Act Three: The Man Cold
Scene: Patient in the exam room with a runny nose, no fever, and normal vital signs. Symptoms started one day ago. He is visibly upset due to waiting thirty minutes. Like the audience in Act One, he too has psychomotor agitations but for different reasons. Enter my character: The Apologetic One.
This patient needs to be a telehealth visit but my director will not permit such a thing. I am running behind due to my previous performance running over and now he is mad. I have to pretend to be sorry. But I am not sorry because this is not my fault. I wish I could tell him that I just spent the last thirty minutes teaching a man how NOT to die from diabetes. I wish I could tell him to take a Benadryl, a shot of whiskey, or a bite of wasabi, anything he wanted to clear out his sinuses and be done. I wish I could tell him that either way, it didn’t matter to me because he suffered from a man-cold, nothing that Google couldn’t have told him. I breathe. I take one, long, deep breath. I can’t tell him that. I can’t because my performance is judged by my audience and he is my audience. What he says determines my worth and ultimately my paycheck. While I want to be frustrated at this patient, it is not him I am mad at. It is the system. It is my director. It is my forced performance that has me upset.

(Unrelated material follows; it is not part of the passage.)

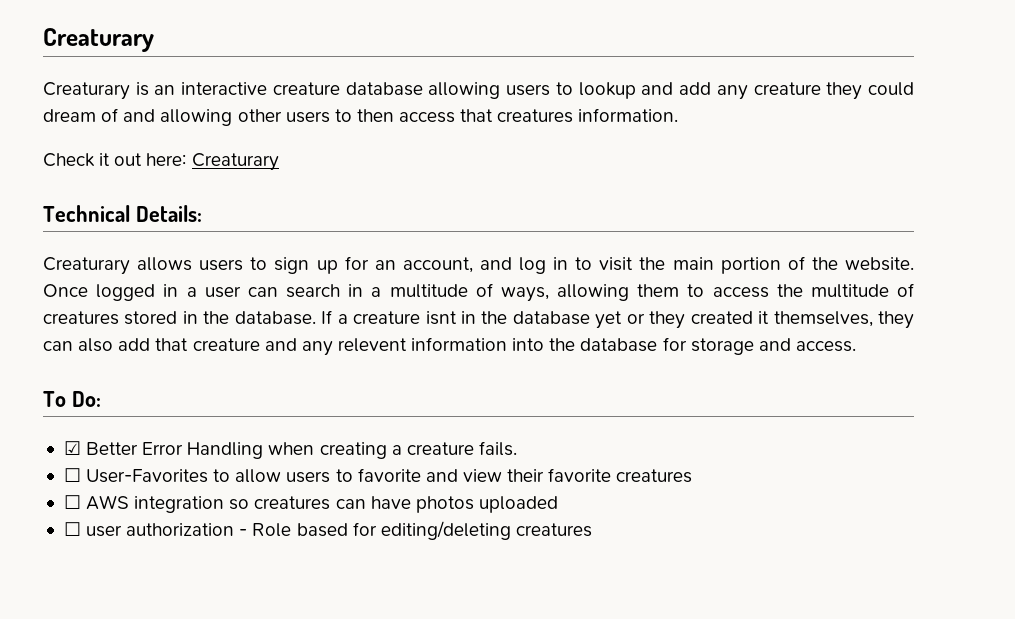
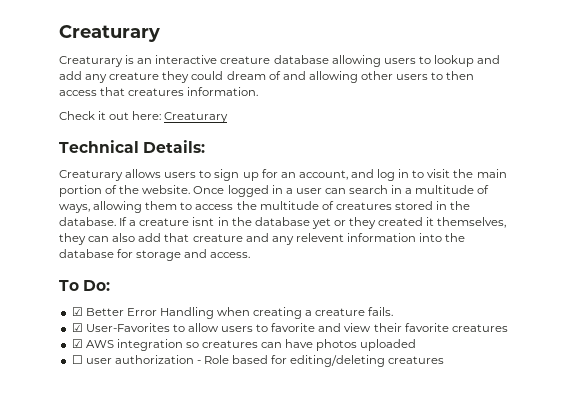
[63,468,81,482] ☐ -> [71,323,83,332] ☑
[63,495,81,509] ☐ -> [71,339,83,348] ☑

Act Four: The Pregnant Teenager
Scene: Patient in the exam room sitting stoically though on the inside feeling uncertain as the pressure comes from the boy who does not love her to do what she is unsure of, all the while feeling judgment from her parents who don’t know she is waiting to speak to someone. Enter my character: The Maternalistic One.
This patient needs guidance. She needs to be reassured that it is okay to be unsure. She needs a system that supports her, one that supports women and their autonomy. My director will not allow our system to provide her with what she may need. I must pretend that this does not infuriate me. I must pretend that despite the scientific data saying otherwise and my system stuck with backward beliefs that a God leads the decision making though corruption is deep within, that I am not enraged. I must be there for her as she is all that matters.
This continues all the way through until Act Twenty-Two when the performance is over. Each act requiring me to jump into a different character. This continues until finally, the curtain falls and I no longer have to act. I no longer have to pretend.
I want to be me: the physician with no strings attached without any costumes or make-believe characters. I don’t want to be the actor required to morph into someone new because the system that employs me does not value who I am or the education that has made me. I want not to be on a stage nor my day to start behind a curtain waiting to rise. I just want to practice medicine.
But for today the performance has ended and I get to be me.
Until tomorrow I will do it all over again and will continue to do so until the curtain falls once more.